# Anyone in the US buy a RF 70-200 2.8 IS recently?



## 1D4 (Aug 21, 2020)

I bought a RF 70-200 2.8 IS a few weeks ago, and have had some strange, intermittent AF issues. It's not at MFD and I did update the firmware to the latest, but I still need to test more to confirm if it's the lens, the R5, or the operator.

My question for now is if anyone who has bought the lens in the past few months could share the first two digits of your RF 70-200 serial (you can also PM me)? I purchased mine from a very large retailer, who I thought would sell through their inventory and re-stock fairly often, but my serial indicates that the lens was produced about 9 months ago. That makes me wonder if it was a faulty return that accidentally slipped back into circulation, or if it really has been just sitting in the warehouse for over half a year.


----------



## Mt Spokane Photography (Aug 21, 2020)

I thought Canon stopped dates in there serial numbers. My RF 35 does not have a S/N on it so I don't know what they are doing for RF lens serial numbers.


----------



## Jonathan Thill (Aug 21, 2020)

Mt Spokane Photography said:


> I thought Canon stopped dates in there serial numbers. My RF 35 does not have a S/N on it so I don't know what they are doing for RF lens serial numbers.

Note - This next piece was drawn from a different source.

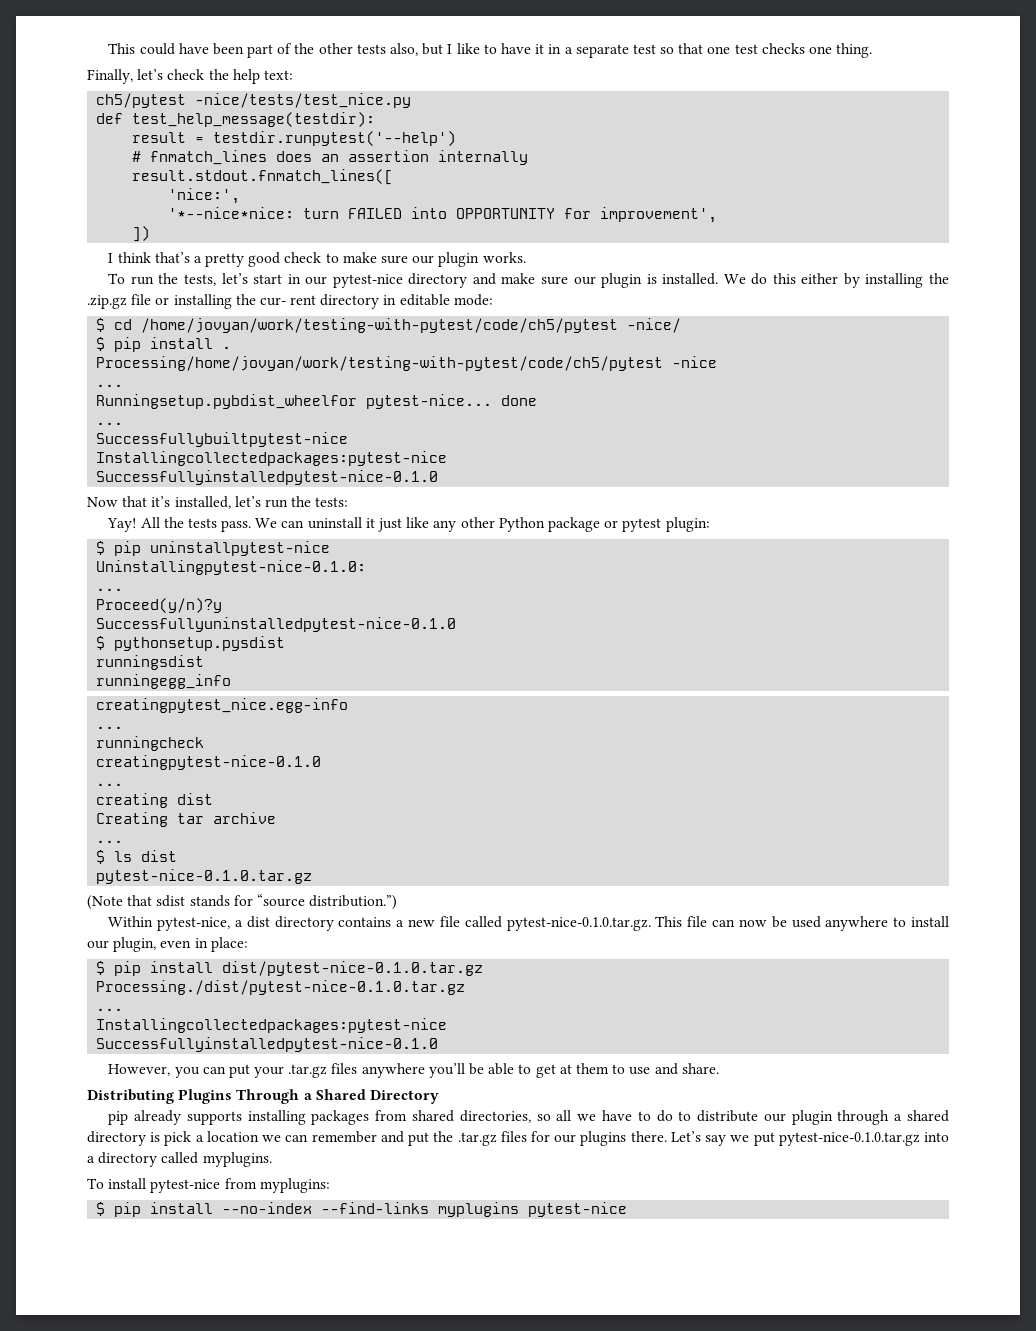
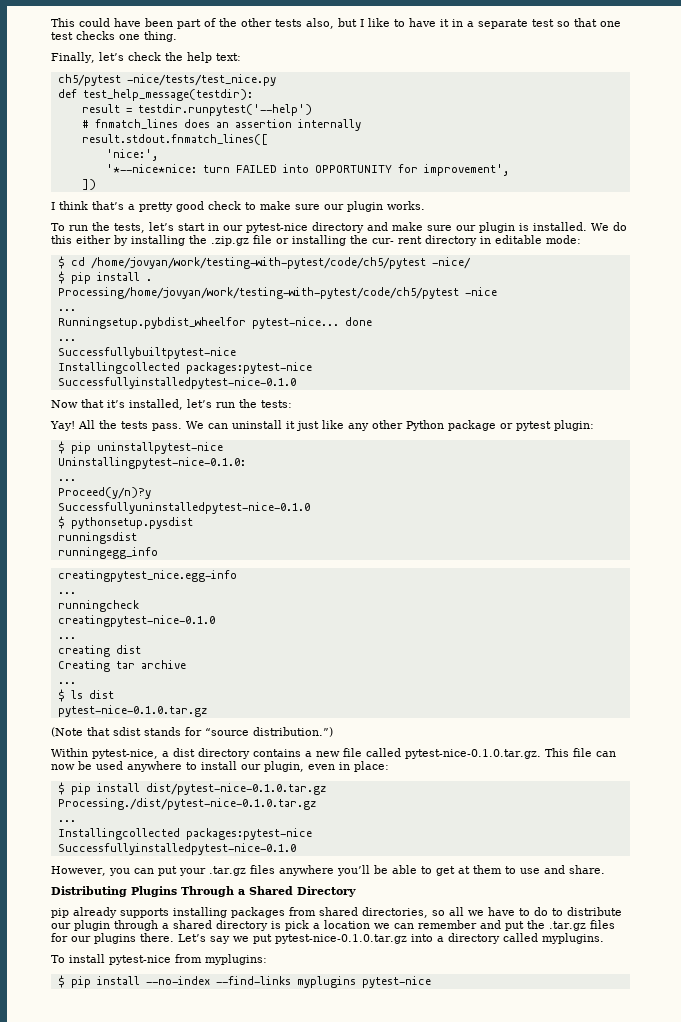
[96,451,448,466] Installingcollectedpackages:pytest-nice -> [57,362,312,374] Installingcollected packages:pytest-nice
[96,1018,448,1033] Installingcollectedpackages:pytest-nice -> [57,828,312,840] Installingcollected packages:pytest-nice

Should be a S/N on the RF 35 I have mine listed in my CPS account. Will have a look where I found it


----------



## 1D4 (Aug 21, 2020)

Mt Spokane Photography said:


> I thought Canon stopped dates in there serial numbers. My RF 35 does not have a S/N on it so I don't know what they are doing for RF lens serial numbers.



The ones on the RF 70-200 2.8 IS seem pretty accurate. Mine was 83, which (if the old chart is still accurate), would be November 2019. Some other owners have 82 and 83, which would match up with the first couple of batches of the lens in Oct/Nov 2019.

BTW, I just ended up returning mine for an exchange, since at the very least, it came with a small piece of debris (or imperfection) on the first element under the front element. Seemed too large for dust and had a little bit of a shine to it, so I sent it back while I still could. Hopefully the replacement lens works better for me.


----------



## Bdbtoys (Aug 21, 2020)

83 (Nov 2019). Purchased in March 2020.


----------



## Chris.Chapterten (Aug 22, 2020)

1D4 said:


> The ones on the RF 70-200 2.8 IS seem pretty accurate. Mine was 83, which (if the old chart is still accurate), would be November 2019. Some other owners have 82 and 83, which would match up with the first couple of batches of the lens in Oct/Nov 2019.
> 
> BTW, I just ended up returning mine for an exchange, since at the very least, it came with a small piece of debris (or imperfection) on the first element under the front element. Seemed too large for dust and had a little bit of a shine to it, so I sent it back while I still could. Hopefully the replacement lens works better for me.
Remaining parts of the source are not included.